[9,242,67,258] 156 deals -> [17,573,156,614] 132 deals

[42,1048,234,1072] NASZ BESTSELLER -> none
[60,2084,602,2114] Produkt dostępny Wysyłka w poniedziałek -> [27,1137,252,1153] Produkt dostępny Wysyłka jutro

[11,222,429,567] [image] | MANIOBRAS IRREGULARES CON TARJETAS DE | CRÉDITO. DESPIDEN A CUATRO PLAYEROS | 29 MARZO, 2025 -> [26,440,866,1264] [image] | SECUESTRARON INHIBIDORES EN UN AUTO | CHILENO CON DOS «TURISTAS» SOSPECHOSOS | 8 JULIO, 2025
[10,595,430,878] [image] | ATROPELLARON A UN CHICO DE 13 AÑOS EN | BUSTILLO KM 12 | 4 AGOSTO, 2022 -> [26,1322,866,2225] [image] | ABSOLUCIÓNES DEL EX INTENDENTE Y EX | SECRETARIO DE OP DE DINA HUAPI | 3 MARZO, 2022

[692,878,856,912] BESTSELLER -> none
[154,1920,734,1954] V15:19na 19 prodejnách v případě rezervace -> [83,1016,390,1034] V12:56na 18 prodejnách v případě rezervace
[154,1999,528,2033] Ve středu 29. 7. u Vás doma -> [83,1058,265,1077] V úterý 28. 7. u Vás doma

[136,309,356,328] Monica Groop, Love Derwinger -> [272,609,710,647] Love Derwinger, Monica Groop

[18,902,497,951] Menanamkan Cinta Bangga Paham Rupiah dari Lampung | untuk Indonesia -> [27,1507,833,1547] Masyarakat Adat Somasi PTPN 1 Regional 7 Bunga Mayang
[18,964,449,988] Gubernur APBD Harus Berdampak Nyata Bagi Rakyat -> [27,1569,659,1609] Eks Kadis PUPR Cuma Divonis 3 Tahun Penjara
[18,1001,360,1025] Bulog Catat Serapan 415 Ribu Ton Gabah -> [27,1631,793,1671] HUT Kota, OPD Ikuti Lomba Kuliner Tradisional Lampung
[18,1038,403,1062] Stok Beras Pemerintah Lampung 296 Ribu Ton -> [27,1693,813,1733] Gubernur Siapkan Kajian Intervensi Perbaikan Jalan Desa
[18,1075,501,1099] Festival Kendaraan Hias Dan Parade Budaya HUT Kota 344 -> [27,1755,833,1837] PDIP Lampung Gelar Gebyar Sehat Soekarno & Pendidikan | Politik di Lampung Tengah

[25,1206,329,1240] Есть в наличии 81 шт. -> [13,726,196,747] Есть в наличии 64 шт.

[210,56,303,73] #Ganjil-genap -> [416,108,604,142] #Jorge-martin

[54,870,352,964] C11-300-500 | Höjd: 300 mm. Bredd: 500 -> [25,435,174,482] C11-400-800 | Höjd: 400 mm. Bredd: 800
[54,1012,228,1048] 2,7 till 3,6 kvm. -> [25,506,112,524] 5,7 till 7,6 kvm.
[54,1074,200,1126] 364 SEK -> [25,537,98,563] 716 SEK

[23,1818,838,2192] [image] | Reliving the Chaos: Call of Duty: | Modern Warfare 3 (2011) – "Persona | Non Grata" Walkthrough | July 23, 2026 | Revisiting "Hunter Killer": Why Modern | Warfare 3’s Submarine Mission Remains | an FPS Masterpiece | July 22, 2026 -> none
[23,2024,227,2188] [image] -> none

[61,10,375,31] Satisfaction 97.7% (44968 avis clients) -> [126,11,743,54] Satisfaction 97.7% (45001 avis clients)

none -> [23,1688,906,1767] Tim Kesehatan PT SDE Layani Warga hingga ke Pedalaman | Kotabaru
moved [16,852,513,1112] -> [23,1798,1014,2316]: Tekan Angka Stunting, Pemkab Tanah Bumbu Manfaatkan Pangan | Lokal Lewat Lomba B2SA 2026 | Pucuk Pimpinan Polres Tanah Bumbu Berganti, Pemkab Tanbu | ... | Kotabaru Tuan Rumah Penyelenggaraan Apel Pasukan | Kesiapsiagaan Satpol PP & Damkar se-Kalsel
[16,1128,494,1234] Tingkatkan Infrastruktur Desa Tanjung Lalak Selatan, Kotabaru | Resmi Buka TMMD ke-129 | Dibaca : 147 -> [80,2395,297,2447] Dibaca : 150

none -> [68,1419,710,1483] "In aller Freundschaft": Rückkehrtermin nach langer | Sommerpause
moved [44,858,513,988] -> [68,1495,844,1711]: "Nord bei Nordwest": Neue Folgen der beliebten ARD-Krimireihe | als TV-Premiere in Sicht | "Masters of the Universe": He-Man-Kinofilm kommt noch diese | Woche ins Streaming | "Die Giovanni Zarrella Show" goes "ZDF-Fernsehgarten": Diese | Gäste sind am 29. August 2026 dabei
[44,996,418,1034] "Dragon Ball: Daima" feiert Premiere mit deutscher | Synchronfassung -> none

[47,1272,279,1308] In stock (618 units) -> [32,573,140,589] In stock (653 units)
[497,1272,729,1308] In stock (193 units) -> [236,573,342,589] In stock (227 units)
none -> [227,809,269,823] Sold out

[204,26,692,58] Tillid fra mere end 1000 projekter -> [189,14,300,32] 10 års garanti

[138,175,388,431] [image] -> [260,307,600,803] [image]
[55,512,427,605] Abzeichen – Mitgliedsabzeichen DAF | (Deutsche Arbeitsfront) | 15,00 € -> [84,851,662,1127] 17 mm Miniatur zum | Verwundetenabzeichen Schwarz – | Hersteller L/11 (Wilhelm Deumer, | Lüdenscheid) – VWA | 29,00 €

———

## Your objective:
All that belongs in the answer is an exact copy of the lines from the start of the records above through the line with "[692,878,856,912] BESTSELLER -> none".

## Exercise result:
[9,242,67,258] 156 deals -> [17,573,156,614] 132 deals

[42,1048,234,1072] NASZ BESTSELLER -> none
[60,2084,602,2114] Produkt dostępny Wysyłka w poniedziałek -> [27,1137,252,1153] Produkt dostępny Wysyłka jutro

[11,222,429,567] [image] | MANIOBRAS IRREGULARES CON TARJETAS DE | CRÉDITO. DESPIDEN A CUATRO PLAYEROS | 29 MARZO, 2025 -> [26,440,866,1264] [image] | SECUESTRARON INHIBIDORES EN UN AUTO | CHILENO CON DOS «TURISTAS» SOSPECHOSOS | 8 JULIO, 2025
[10,595,430,878] [image] | ATROPELLARON A UN CHICO DE 13 AÑOS EN | BUSTILLO KM 12 | 4 AGOSTO, 2022 -> [26,1322,866,2225] [image] | ABSOLUCIÓNES DEL EX INTENDENTE Y EX | SECRETARIO DE OP DE DINA HUAPI | 3 MARZO, 2022

[692,878,856,912] BESTSELLER -> none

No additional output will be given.